Gehaltsregelung und Zielerreichung
Die Ziele, die sich Teams bzw. Mitarbeiter im Rahmen des Managementkonzepts „OKR“ geben, sollen ambitioniert sein. Das hat im Umkehrschluss zur Folge, dass die Ziele in der Regel nur zu 70 % erreicht werden können und sollen – sonst wären sie nicht ambitioniert genug. Viele Unternehmen haben aber Entgeltbestandteile auch an eine gewisse Zielerreichung geknüpft. Hier sind Sie als Betriebsrat gefragt, gemeinsam mit dem Arbeitgeber sinnvolle Regelungen zu finden, um die OKR-Praxis in die Gehaltsregelungen einzubinden.
Psychische Belastung der Mitarbeiter
Wichtig ist im Zusammenhang mit der Einführung neuer Arbeitsmethoden auch, die psychische Belastung der Mitarbeiter im Griff zu haben. Die bereits erwähnte Zielerreichung von nur 70 % im OKR-System muss in den Köpfen der Mitarbeiter erst verankert und gelebt werden. Bisher waren sie es gewohnt, die Ziele zu erreichen oder gar zu übertreffen. Achten Sie hier als Betriebsrat darauf, dass die Kommunikation über das neue Zielsystem von Beginn an deutlich und transparent ist und stehen sie als Betriebsrat den Mitarbeitern bei Unsicherheiten als starker Partner zur Seite. Aber auch die Veröffentlichung der Ziele und der Zielerreichung der einzelnen Mitarbeiter kann zu psychischem Druck für die Kolleginnen und Kollegen führen. Überlegen Sie hier gemeinsam mit der Geschäftsleitung, ob eine Veröffentlichung der Ziele sich vielleicht erst ab Teamebene, und nicht auf Ebene der einzelnen Person, anbieten würde. Im Rahmen einer Gefährdungsbeurteilung sollte der Betriebsrat nach § 87 Abs. 1 Nr. 7 BetrVG daher besonders auf Fragen zur Arbeitsorganisation, der Teamqualität oder dem Stresserleben achten.

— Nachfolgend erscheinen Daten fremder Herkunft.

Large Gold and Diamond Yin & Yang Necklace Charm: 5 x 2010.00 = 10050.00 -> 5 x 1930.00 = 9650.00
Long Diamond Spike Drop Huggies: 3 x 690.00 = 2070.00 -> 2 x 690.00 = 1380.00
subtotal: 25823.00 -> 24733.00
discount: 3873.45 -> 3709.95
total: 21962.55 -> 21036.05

Auf die Einhaltung Arbeitszeit ist ein besonderes Augenmerk zu legen.
Arbeitszeit einhalten
Auf die Einhaltung Arbeitszeit ist im Rahmen der Einführung neuer Arbeitsmethoden ein besonderes Augenmerk zu legen. Der Betriebsrat muss darauf achten, dass der Arbeitgeber die Grenzen der Höchstarbeitszeit nicht durch neue Arbeitsmethoden umgeht. Überschreitungen müssen nach § 16 ArbZG aufgezeichnet werden. Neue Arbeitsmethoden führen in der Regel auch zu neuen Arbeitszeitmodellen wie z. B. Zeitkonten, die flexibel genutzt werden können. Diese sind nach § 87 Abs. 1 Nr. 2 und 3 BetrVG mitbestimmungspflichtig. Der Betriebsrat sollte darin die maximalen Plus- und Minusstunden sowie Abbauzeiträume für solche Stunden regeln. Dies dient auch dem Schutz der Mitarbeiter, sich durch zu erreichende Ziele nicht selbst auszubeuten.

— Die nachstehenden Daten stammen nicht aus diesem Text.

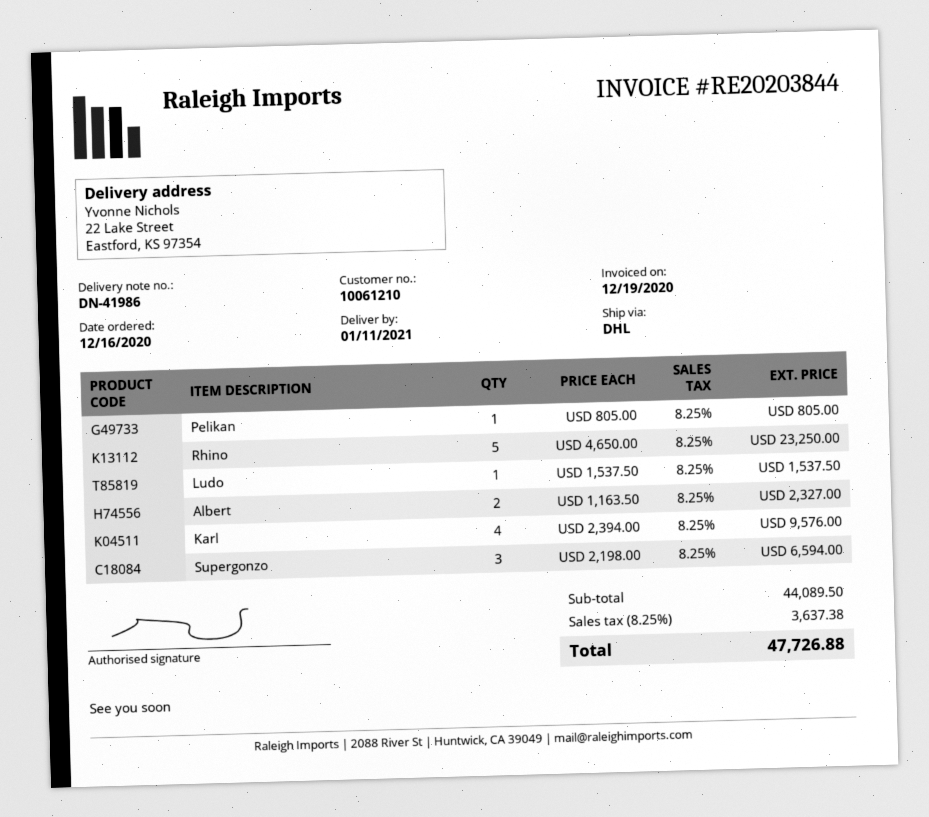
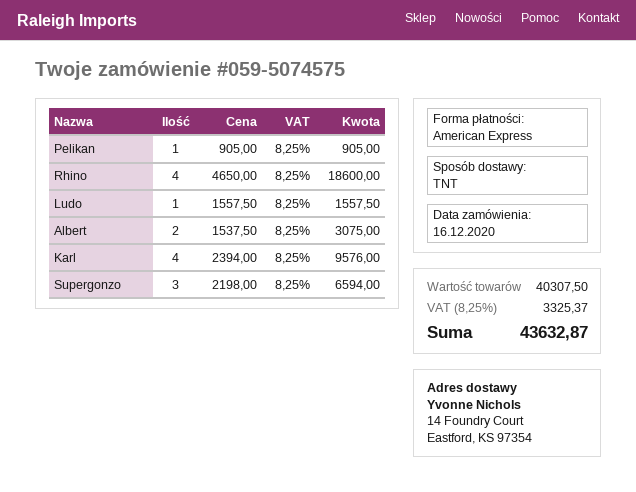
shipping method: DHL -> TNT
ship to: 22 Lake Street, Eastford, KS 97354 -> 14 Foundry Court, Eastford, KS 97354
Pelikan: 1 x 805.00 = 805.00 -> 1 x 905.00 = 905.00
Rhino: 5 x 4650.00 = 23250.00 -> 4 x 4650.00 = 18600.00
Ludo: 1 x 1537.50 = 1537.50 -> 1 x 1557.50 = 1557.50
Albert: 2 x 1163.50 = 2327.00 -> 2 x 1537.50 = 3075.00
subtotal: 44089.50 -> 40307.50
tax: 8.25% = 3637.38 -> 8.25% = 3325.37
total: 47726.88 -> 43632.87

Methoden verstehen als Betriebsrat
Das Beispiel macht deutlich: Kaum ein Gremium kommt heute an modernen Managementmethoden vorbei. Nicht erst, wenn eine Beratungsfirma ihre Hochglanzfolien auspackt, sollte das Thema innerhalb des Gremiums beraten werden. Werden Sie also hellhörig, wenn Sie Managementbegriffe wie „SCRUM“, „KANBAN“ oder „Balanced Scorecard“ im Unternehmen aufschnappen und fragen Sie beim Arbeitgeber nach, was es damit auf sich hat.